Provided records START
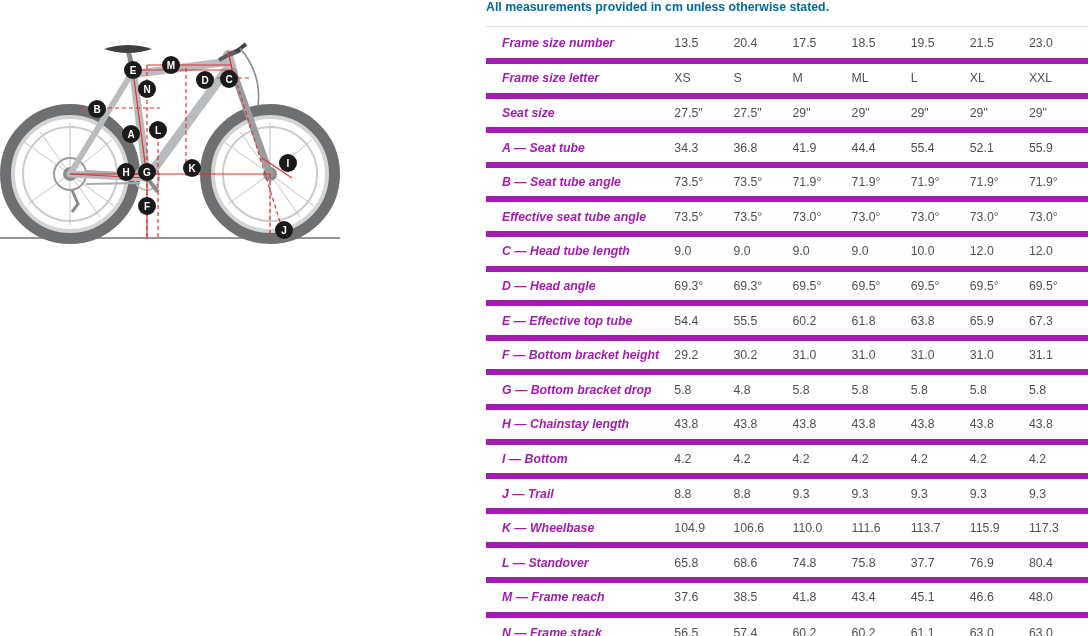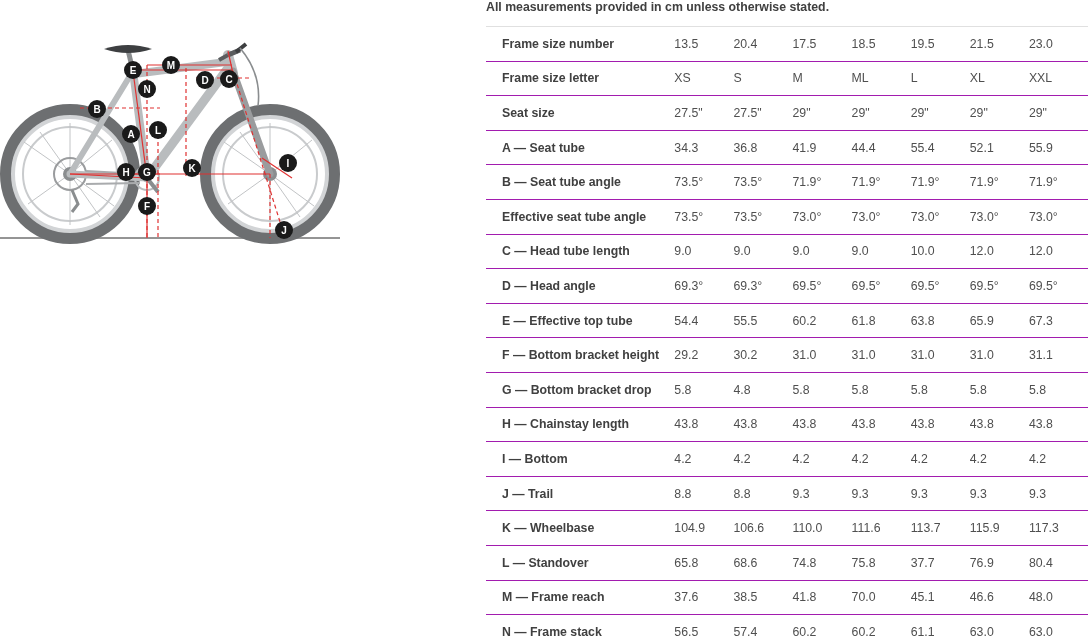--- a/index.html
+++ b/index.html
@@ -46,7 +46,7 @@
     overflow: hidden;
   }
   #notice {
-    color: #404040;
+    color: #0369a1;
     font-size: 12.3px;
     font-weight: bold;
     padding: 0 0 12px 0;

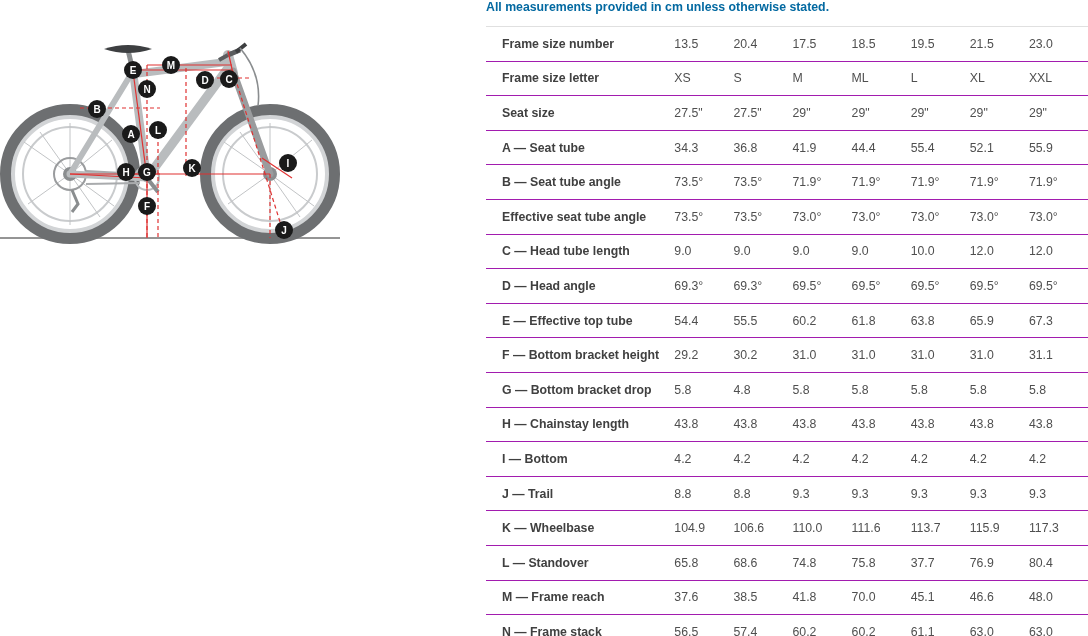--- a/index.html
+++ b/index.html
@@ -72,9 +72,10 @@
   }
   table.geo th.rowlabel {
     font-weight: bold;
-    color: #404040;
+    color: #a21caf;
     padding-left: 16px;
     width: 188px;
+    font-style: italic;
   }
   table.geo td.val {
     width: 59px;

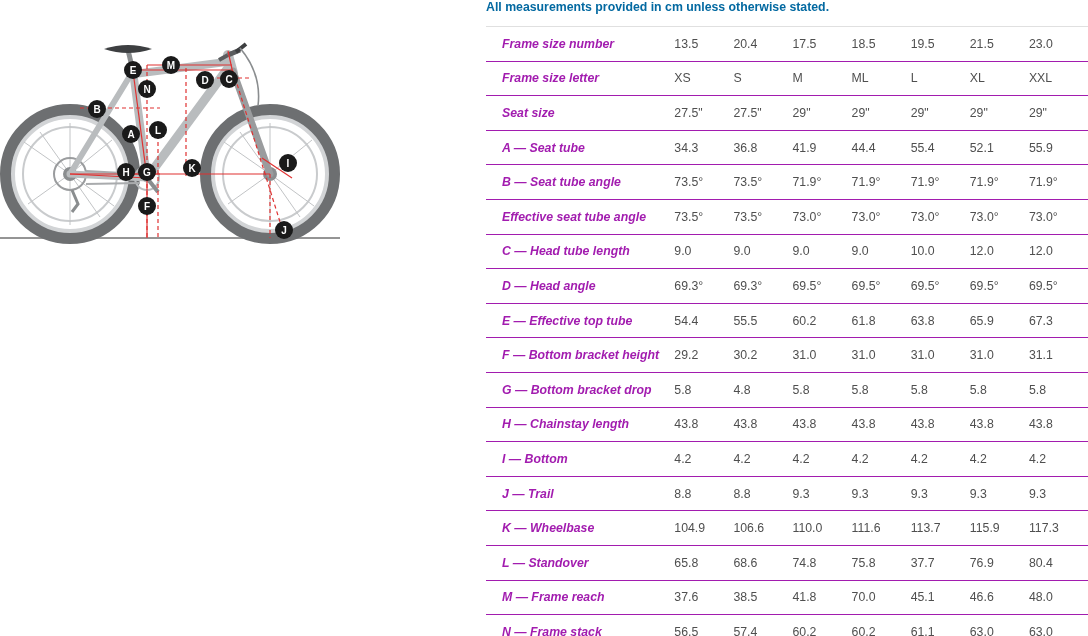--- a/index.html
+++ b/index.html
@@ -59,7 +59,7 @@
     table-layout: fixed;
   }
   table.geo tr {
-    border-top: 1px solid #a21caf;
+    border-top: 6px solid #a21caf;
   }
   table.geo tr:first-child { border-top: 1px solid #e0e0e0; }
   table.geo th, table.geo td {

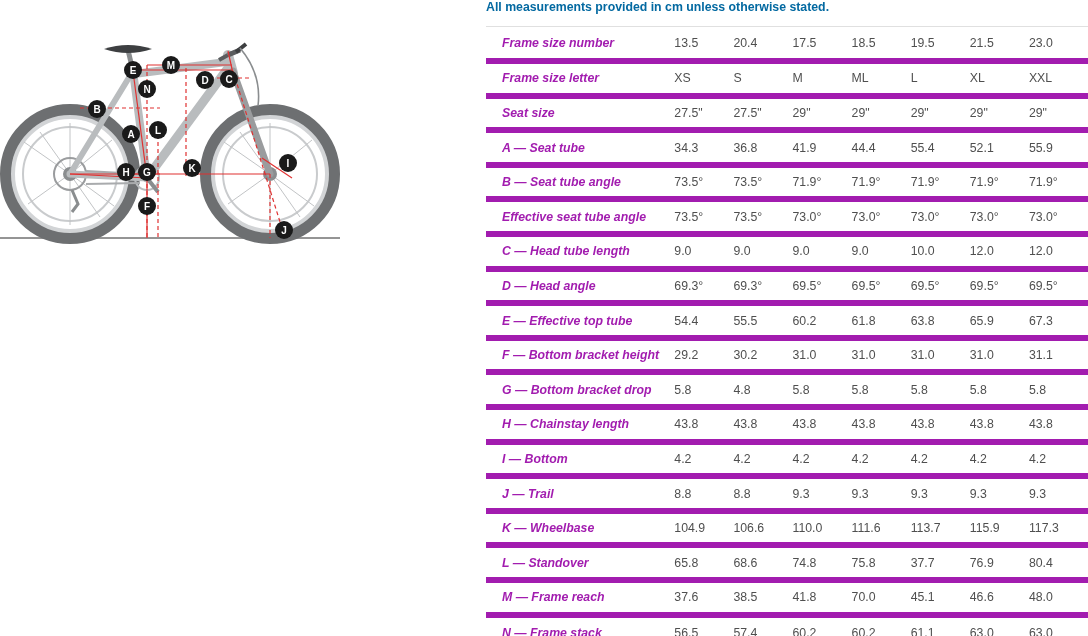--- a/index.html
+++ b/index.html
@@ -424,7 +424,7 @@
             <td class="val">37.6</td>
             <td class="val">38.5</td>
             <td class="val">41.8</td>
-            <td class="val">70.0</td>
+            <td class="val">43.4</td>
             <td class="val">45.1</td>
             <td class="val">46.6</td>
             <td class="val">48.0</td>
Provided records END
Provided records START
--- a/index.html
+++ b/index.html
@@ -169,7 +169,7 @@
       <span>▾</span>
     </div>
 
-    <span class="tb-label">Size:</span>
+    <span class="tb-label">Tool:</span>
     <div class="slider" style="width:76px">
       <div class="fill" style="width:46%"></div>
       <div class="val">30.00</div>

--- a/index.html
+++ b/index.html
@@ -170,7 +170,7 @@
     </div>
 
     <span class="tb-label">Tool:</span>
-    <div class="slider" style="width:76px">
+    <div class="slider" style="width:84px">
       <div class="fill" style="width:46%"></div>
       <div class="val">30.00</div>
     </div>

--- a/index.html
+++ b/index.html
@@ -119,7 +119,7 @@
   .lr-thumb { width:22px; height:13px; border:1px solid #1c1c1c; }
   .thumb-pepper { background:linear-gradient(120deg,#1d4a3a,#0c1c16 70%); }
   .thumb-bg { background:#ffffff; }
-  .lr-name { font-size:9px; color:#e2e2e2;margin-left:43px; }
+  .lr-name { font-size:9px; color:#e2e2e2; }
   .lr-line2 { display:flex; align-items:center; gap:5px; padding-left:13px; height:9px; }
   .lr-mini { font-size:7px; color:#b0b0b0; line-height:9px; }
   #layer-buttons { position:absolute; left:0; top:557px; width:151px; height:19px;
Provided records END
Provided records START
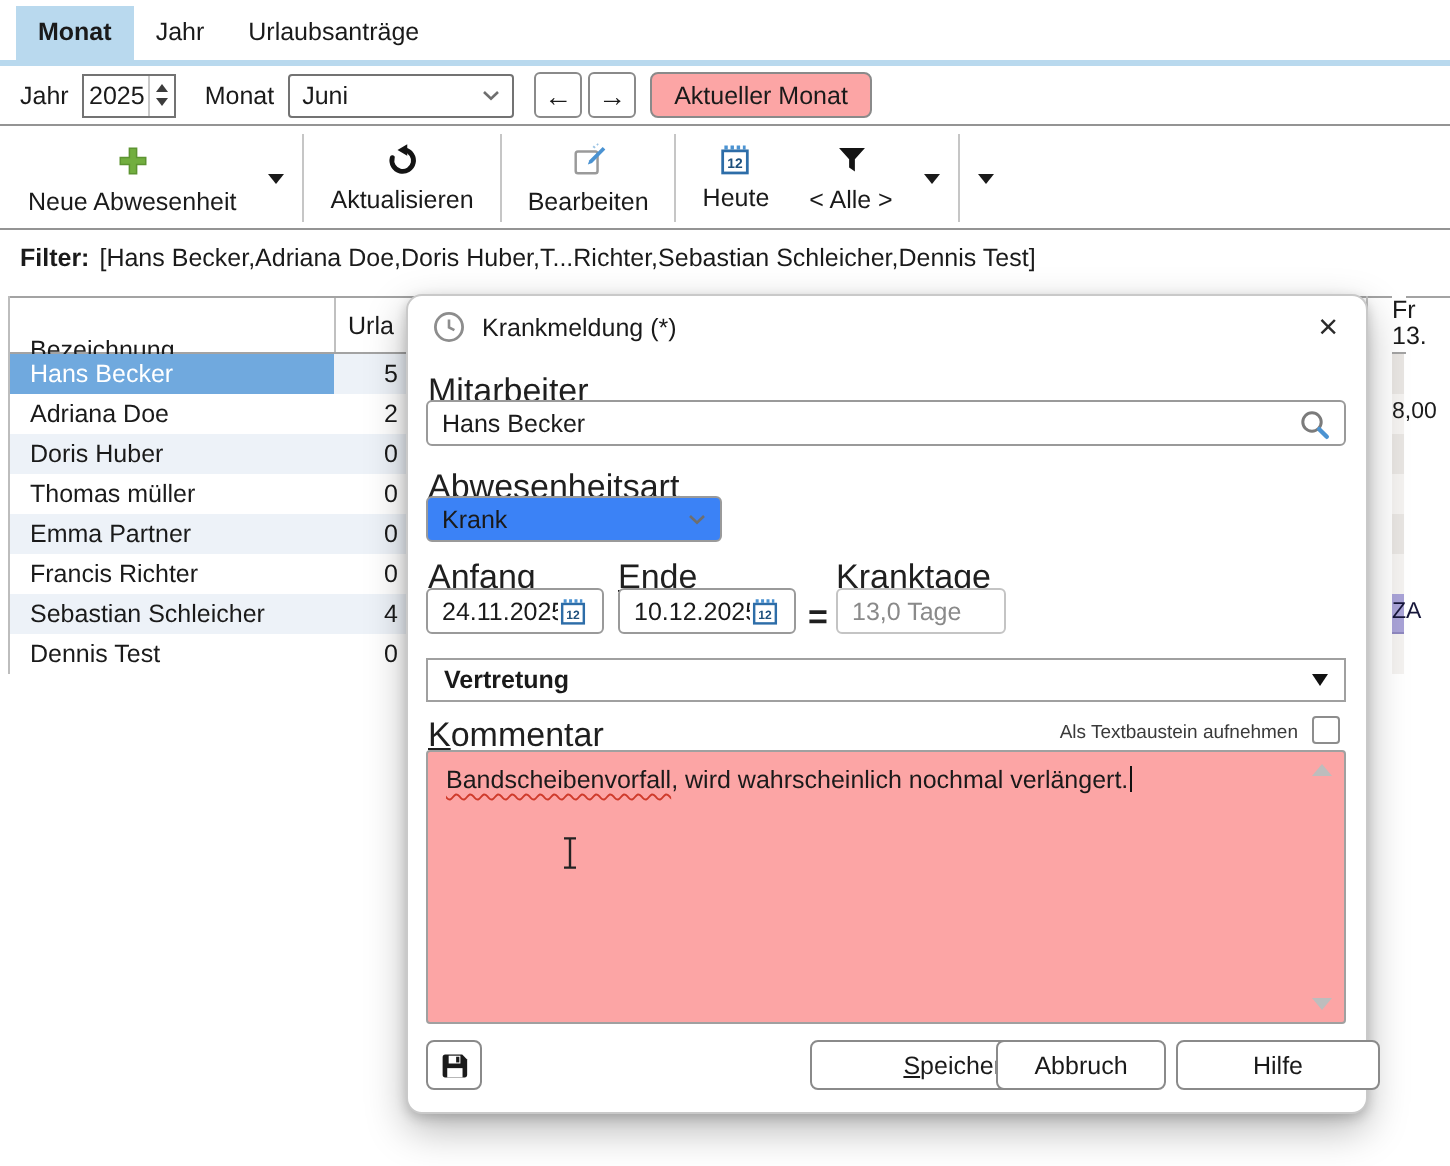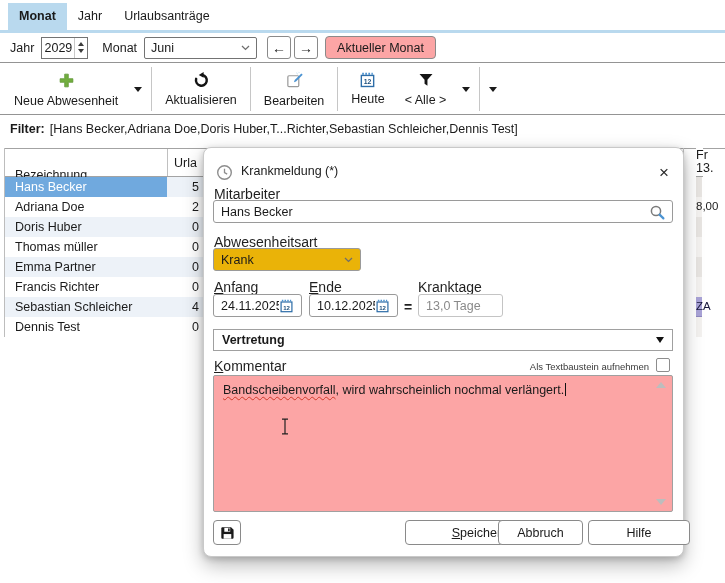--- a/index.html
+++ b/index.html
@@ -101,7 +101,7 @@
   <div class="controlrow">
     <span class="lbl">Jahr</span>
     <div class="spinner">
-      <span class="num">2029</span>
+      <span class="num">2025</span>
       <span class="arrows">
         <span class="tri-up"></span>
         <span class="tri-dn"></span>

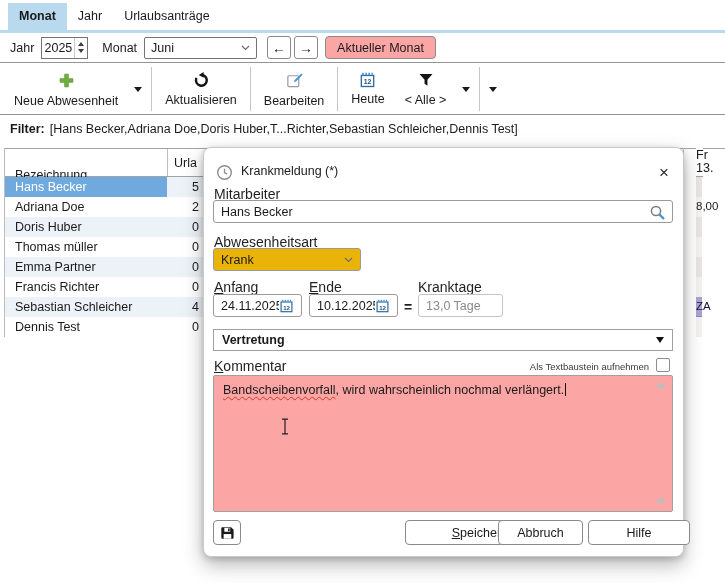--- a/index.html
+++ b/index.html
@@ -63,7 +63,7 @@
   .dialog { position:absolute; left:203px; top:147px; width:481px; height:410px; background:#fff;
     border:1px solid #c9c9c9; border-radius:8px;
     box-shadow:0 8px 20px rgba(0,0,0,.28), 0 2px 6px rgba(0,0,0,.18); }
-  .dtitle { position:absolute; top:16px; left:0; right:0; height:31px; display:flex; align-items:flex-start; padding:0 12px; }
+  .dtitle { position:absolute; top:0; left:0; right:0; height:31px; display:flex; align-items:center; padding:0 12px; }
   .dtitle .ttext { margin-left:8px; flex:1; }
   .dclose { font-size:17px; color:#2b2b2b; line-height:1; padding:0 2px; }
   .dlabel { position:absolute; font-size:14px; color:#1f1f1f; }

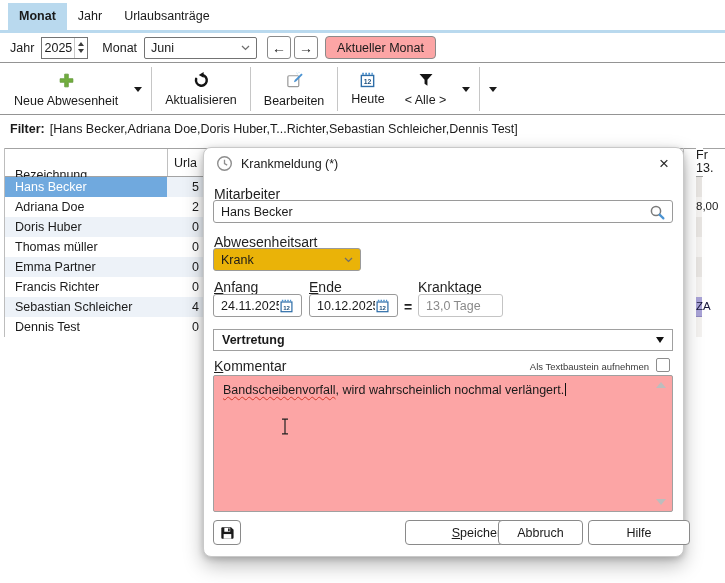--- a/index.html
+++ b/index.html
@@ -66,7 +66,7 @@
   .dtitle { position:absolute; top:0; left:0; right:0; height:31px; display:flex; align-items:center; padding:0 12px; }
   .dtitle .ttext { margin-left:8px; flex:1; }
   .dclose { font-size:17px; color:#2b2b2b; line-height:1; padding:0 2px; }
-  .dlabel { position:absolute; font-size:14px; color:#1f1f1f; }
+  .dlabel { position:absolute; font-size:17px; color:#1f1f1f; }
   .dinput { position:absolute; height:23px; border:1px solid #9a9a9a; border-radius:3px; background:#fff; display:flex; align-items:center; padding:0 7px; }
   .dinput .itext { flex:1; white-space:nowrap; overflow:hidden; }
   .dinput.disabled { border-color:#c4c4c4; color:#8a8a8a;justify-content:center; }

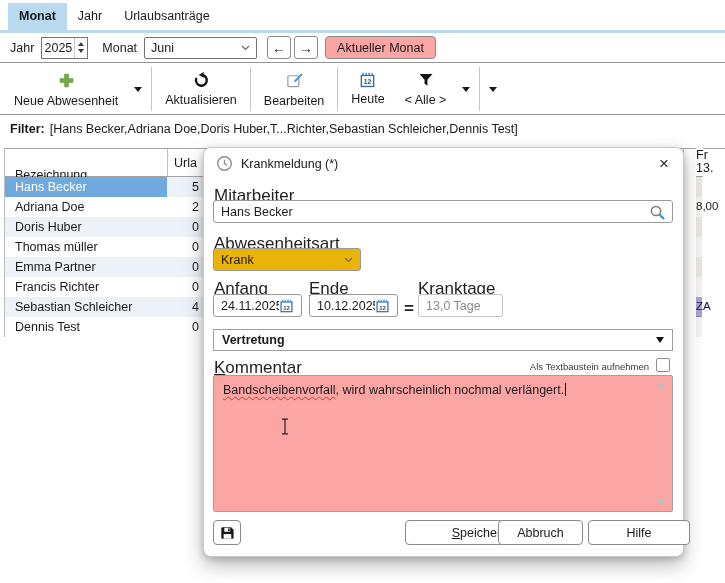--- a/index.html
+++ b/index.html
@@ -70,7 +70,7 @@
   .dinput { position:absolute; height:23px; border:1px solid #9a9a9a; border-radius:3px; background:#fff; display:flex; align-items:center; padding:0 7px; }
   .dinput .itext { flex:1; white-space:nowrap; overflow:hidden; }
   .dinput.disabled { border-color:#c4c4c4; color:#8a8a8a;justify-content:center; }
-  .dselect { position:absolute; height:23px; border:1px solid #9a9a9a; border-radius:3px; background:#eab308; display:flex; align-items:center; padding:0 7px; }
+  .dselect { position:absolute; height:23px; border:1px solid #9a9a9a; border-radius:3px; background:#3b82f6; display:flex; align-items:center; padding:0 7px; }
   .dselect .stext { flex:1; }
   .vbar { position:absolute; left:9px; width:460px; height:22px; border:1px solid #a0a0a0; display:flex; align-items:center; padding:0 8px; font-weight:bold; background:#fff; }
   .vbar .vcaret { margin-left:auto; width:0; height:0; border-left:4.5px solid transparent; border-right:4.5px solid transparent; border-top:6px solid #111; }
Provided records END
■ Work request ■
Whenever the word "dtitle" appears in a line above, copy that line.

■ Result ■
-  .dtitle { position:absolute; top:16px; left:0; right:0; height:31px; display:flex; align-items:flex-start; padding:0 12px; }
+  .dtitle { position:absolute; top:0; left:0; right:0; height:31px; display:flex; align-items:center; padding:0 12px; }
   .dtitle .ttext { margin-left:8px; flex:1; }
   .dtitle { position:absolute; top:0; left:0; right:0; height:31px; display:flex; align-items:center; padding:0 12px; }
   .dtitle .ttext { margin-left:8px; flex:1; }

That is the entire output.